◆ Task instructions: Would you copy out the following entries exactly, without any of the pictures?

◆ Records:
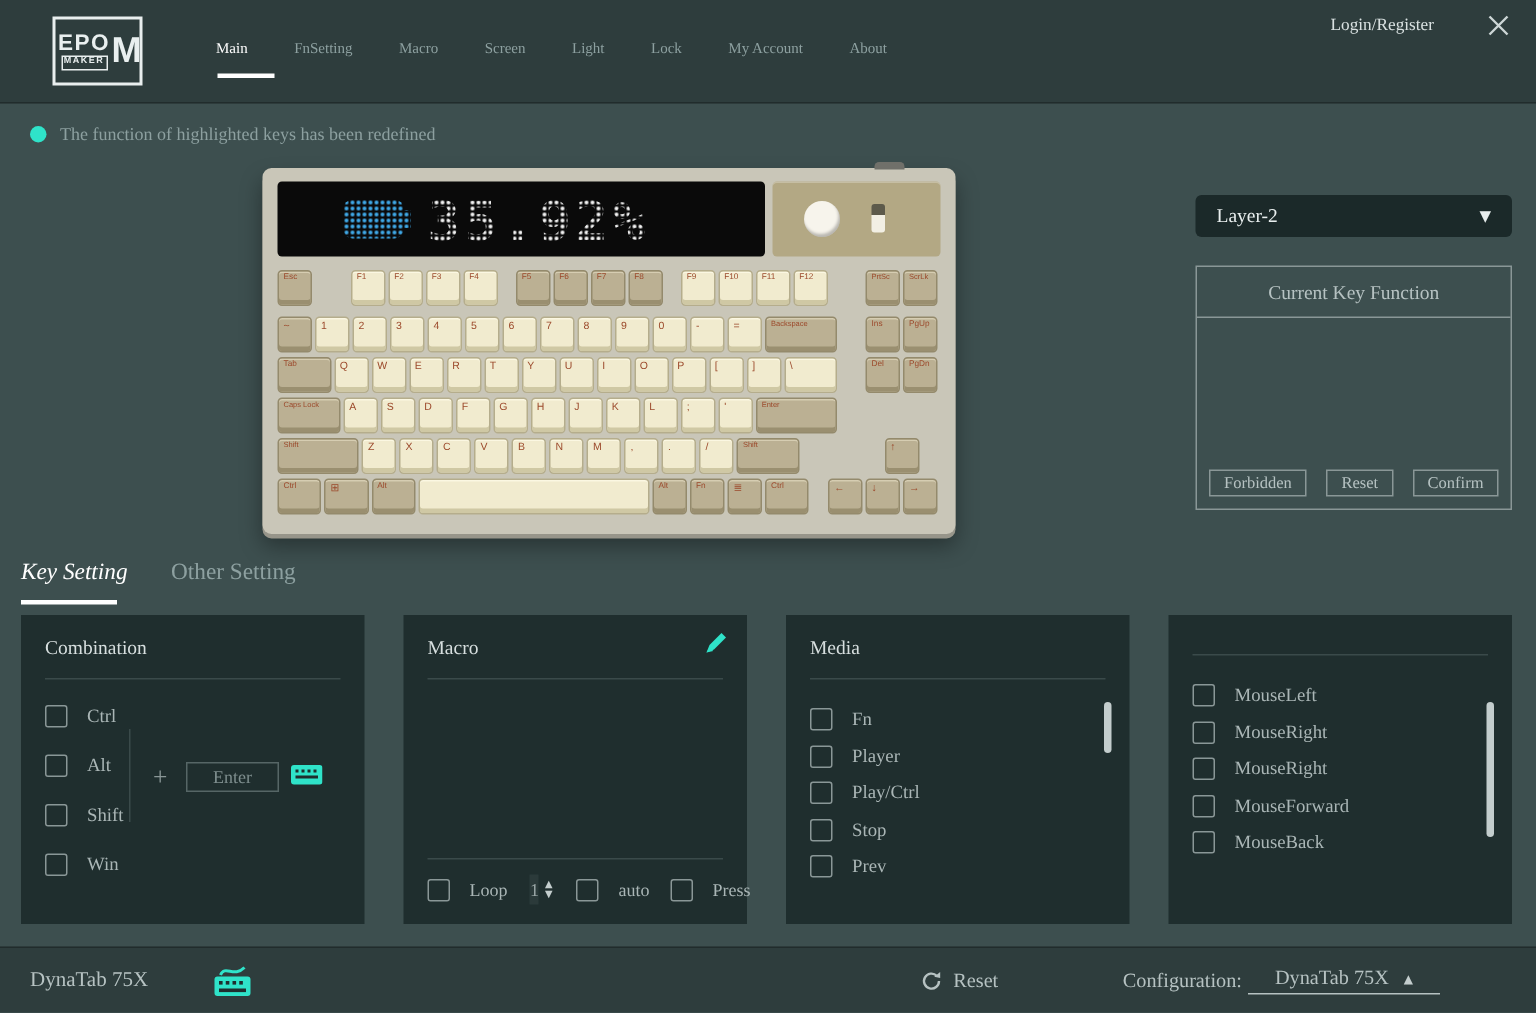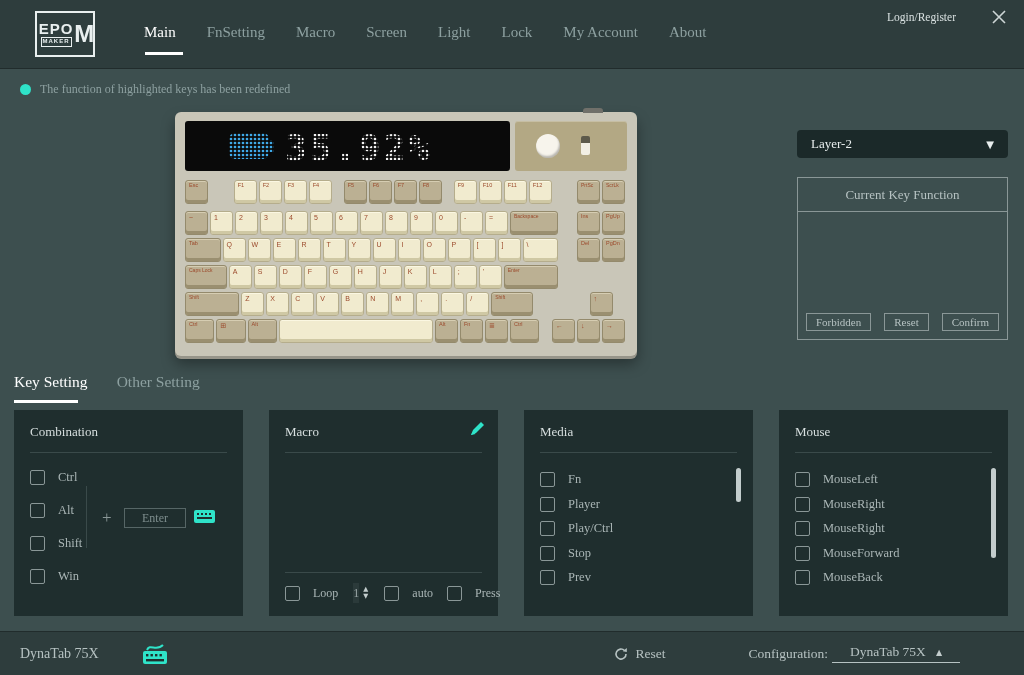--- a/index.html
+++ b/index.html
@@ -18,7 +18,7 @@
                   padding:0 1px;margin-top:1px;line-height:1.3;}
   #logo .l-m{font-size:24px;font-weight:bold;line-height:.9;margin-right:-3px;}
   #nav{display:flex;gap:31px;margin-left:49px;align-items:flex-end;}
-  .nav-item{color:#8da0a0;font-size:15px;cursor:pointer;padding-bottom:4px;position:relative;}
+  .nav-item{color:#8da0a0;font-size:10px;cursor:pointer;padding-bottom:4px;position:relative;}
   .nav-item.active{color:#ffffff;}
   .nav-item.active::after{content:"";position:absolute;left:1px;bottom:-10px;width:38px;height:3px;background:#ffffff;}
   #login{position:absolute;top:11px;right:68px;color:#d9e1e1;font-size:11.5px;cursor:pointer;}

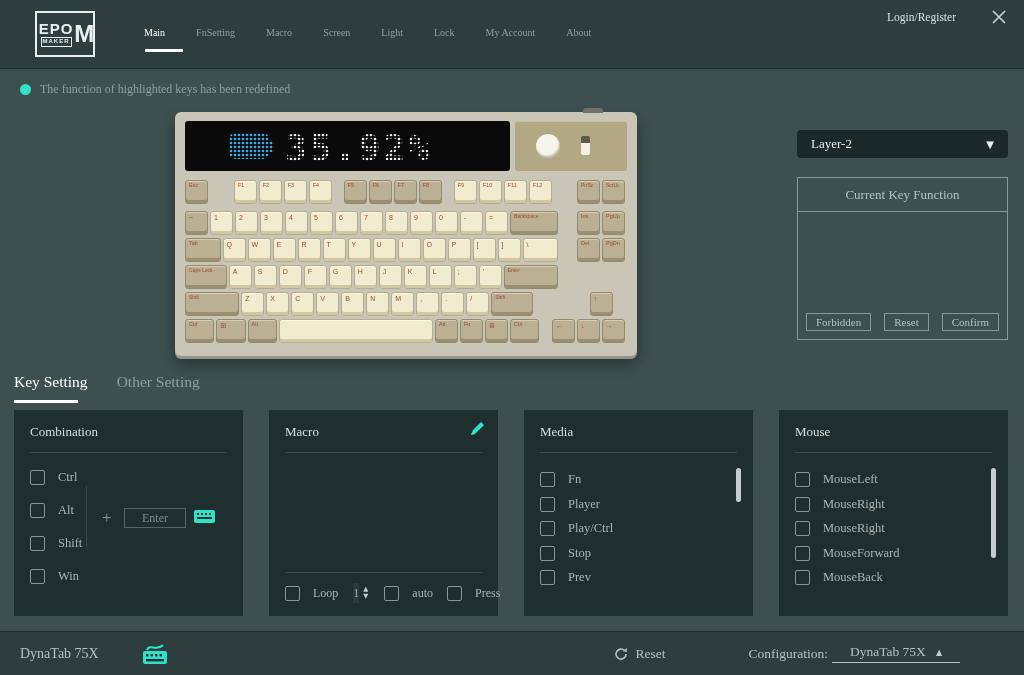--- a/index.html
+++ b/index.html
@@ -71,7 +71,7 @@
   
   #tabs{position:absolute;left:14px;top:373px;display:flex;gap:29px;}
   .tab{font-size:15.5px;color:#8da0a0;cursor:pointer;position:relative;padding-bottom:12px;}
-  .tab.active{color:#ffffff;}
+  .tab.active{color:#ffffff;font-style:italic;}
   .tab.active::after{content:"";position:absolute;left:0;bottom:0;width:64px;height:3px;background:#ffffff;}
 
   

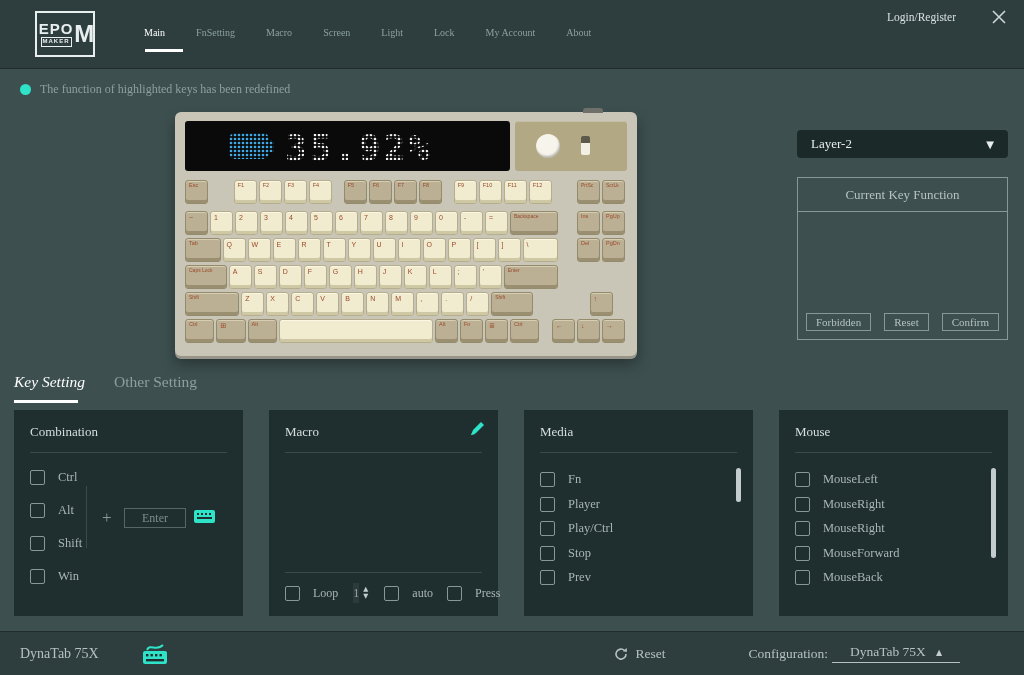--- a/index.html
+++ b/index.html
@@ -573,7 +573,6 @@
   </div>
 
   <div class="panel">
-    <div class="p-title">Mouse</div>
     <div class="p-div"></div>
     <div id="mouse-list">
         <div class="cb-row">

◆ Task result:
--- a/index.html
+++ b/index.html
@@ -18,7 +18,7 @@
                   padding:0 1px;margin-top:1px;line-height:1.3;}
   #logo .l-m{font-size:24px;font-weight:bold;line-height:.9;margin-right:-3px;}
   #nav{display:flex;gap:31px;margin-left:49px;align-items:flex-end;}
-  .nav-item{color:#8da0a0;font-size:15px;cursor:pointer;padding-bottom:4px;position:relative;}
+  .nav-item{color:#8da0a0;font-size:10px;cursor:pointer;padding-bottom:4px;position:relative;}
   .nav-item.active{color:#ffffff;}
   .nav-item.active::after{content:"";position:absolute;left:1px;bottom:-10px;width:38px;height:3px;background:#ffffff;}
   #login{position:absolute;top:11px;right:68px;color:#d9e1e1;font-size:11.5px;cursor:pointer;}

--- a/index.html
+++ b/index.html
@@ -71,7 +71,7 @@
   
   #tabs{position:absolute;left:14px;top:373px;display:flex;gap:29px;}
   .tab{font-size:15.5px;color:#8da0a0;cursor:pointer;position:relative;padding-bottom:12px;}
-  .tab.active{color:#ffffff;}
+  .tab.active{color:#ffffff;font-style:italic;}
   .tab.active::after{content:"";position:absolute;left:0;bottom:0;width:64px;height:3px;background:#ffffff;}
 
   

--- a/index.html
+++ b/index.html
@@ -573,7 +573,6 @@
   </div>
 
   <div class="panel">
-    <div class="p-title">Mouse</div>
     <div class="p-div"></div>
     <div id="mouse-list">
         <div class="cb-row">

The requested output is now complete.